Ces petites scènes de la vie d'un peintre du XXe siècle n'ont pas l'ambition de rendre ce qu' a été véritablement la vie vécue par cet artiste, "la plainte du fou que le temps recouvre".
Elles ne sont que des pierres déposées dans la conscience du témoin par une vie consacrée à la création.
Rien n'est donc imaginaire, en aucune façon.
Les paroles sont des faits, les noms sont des faits, les faits sont des faits(note de l'éditeur)
Extraits
1952, Paris
Le peintre loue une chambre chez Germaine Tillon, près du bois de Vincennes. Il y a invité la jeune fille. Ils bavardent. Tout à coup, il lui dit:
"Mon père est juif.
- Ah....
- Cela ne te gêne pas?
- Pas du tout."
Il poursuit:
"Mais, moi, je ne suis pas juif.

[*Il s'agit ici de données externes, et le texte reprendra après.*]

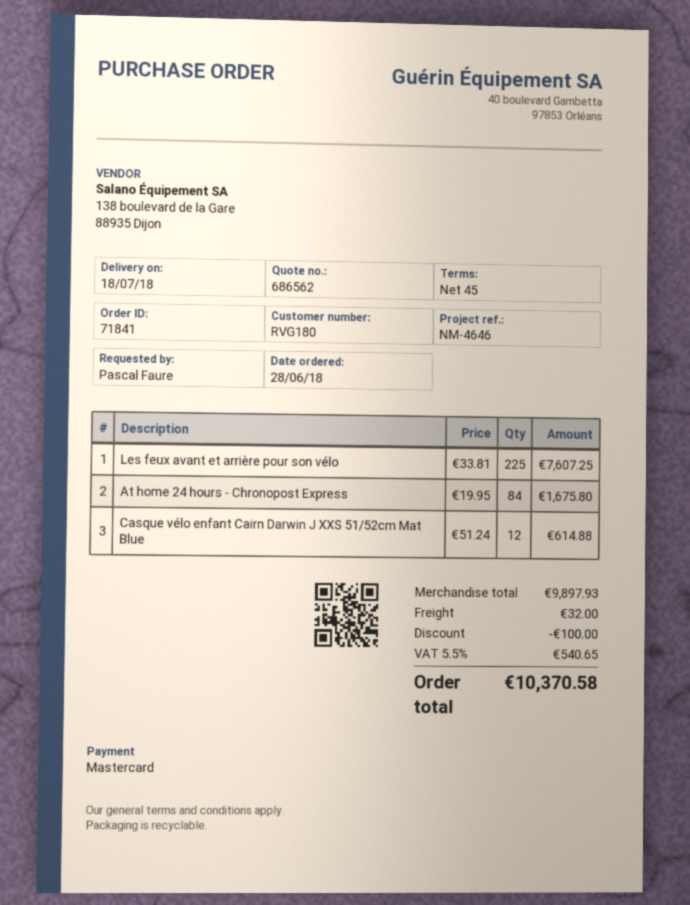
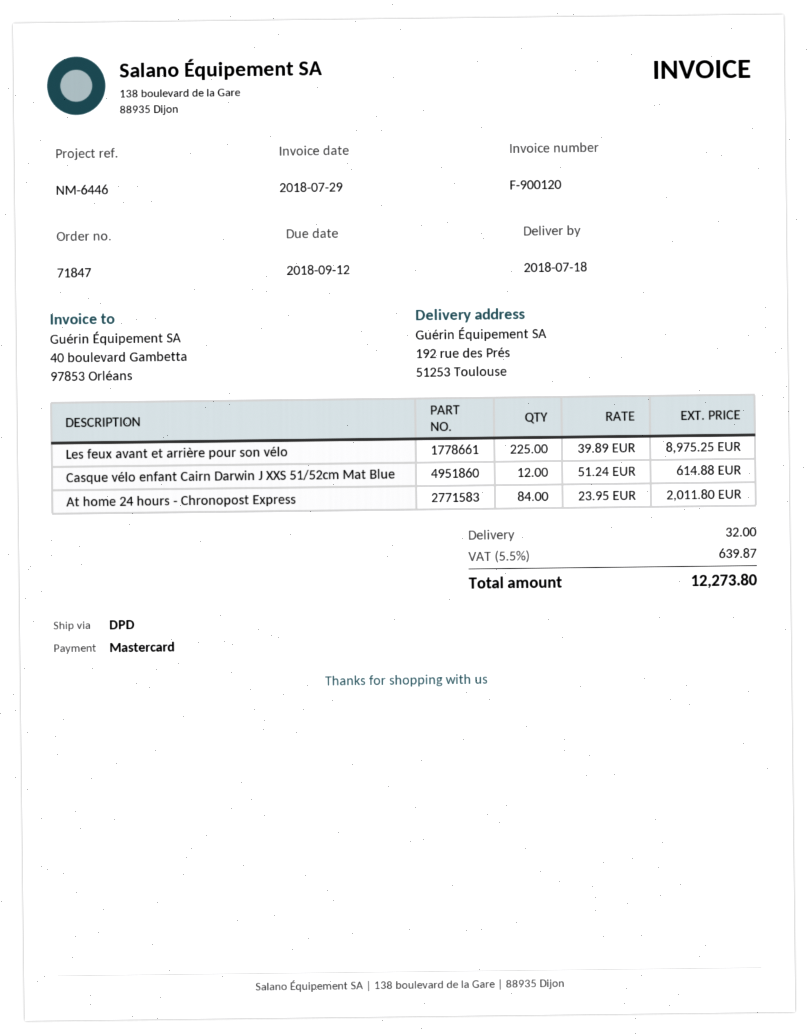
order number: 71841 -> 71847
reference: NM-4646 -> NM-6446
Les feux avant et arrière pour son vélo: 225 x 33.81 = 7607.25 -> 225 x 39.89 = 8975.25
At home 24 hours - Chronopost Express: 84 x 19.95 = 1675.80 -> 84 x 23.95 = 2011.80
discount: 100.00 -> none
tax: 5.5% = 540.65 -> 5.5% = 639.87
total: 10370.58 -> 12273.80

Je suis une mutation. Dés mon plus jeune âge, aussi loin que je me souvienne, j'ai toujours su que je ne leur appartenais pas. J'ai toujours appartenu à la Poésie et rien qu'à elle.
A sept ans, je savais déjà que je serais peintre. J'étais de plus en plus étranger, et dés que je l'ai pu, à dix huit ans, je suis parti vivre ma vraie vie: le travail de la terre, la communion avec le monde et l'anti-profit. J'ai changé de nom. C'était d'abord un pseudonyme, mais maintenant c'est mon vrai, mon unique nom.
Je suis resté sept ans au Brésil pour ça.
J'allais chaque jour à l'ambassade de Belgique pour réclamer ce changement.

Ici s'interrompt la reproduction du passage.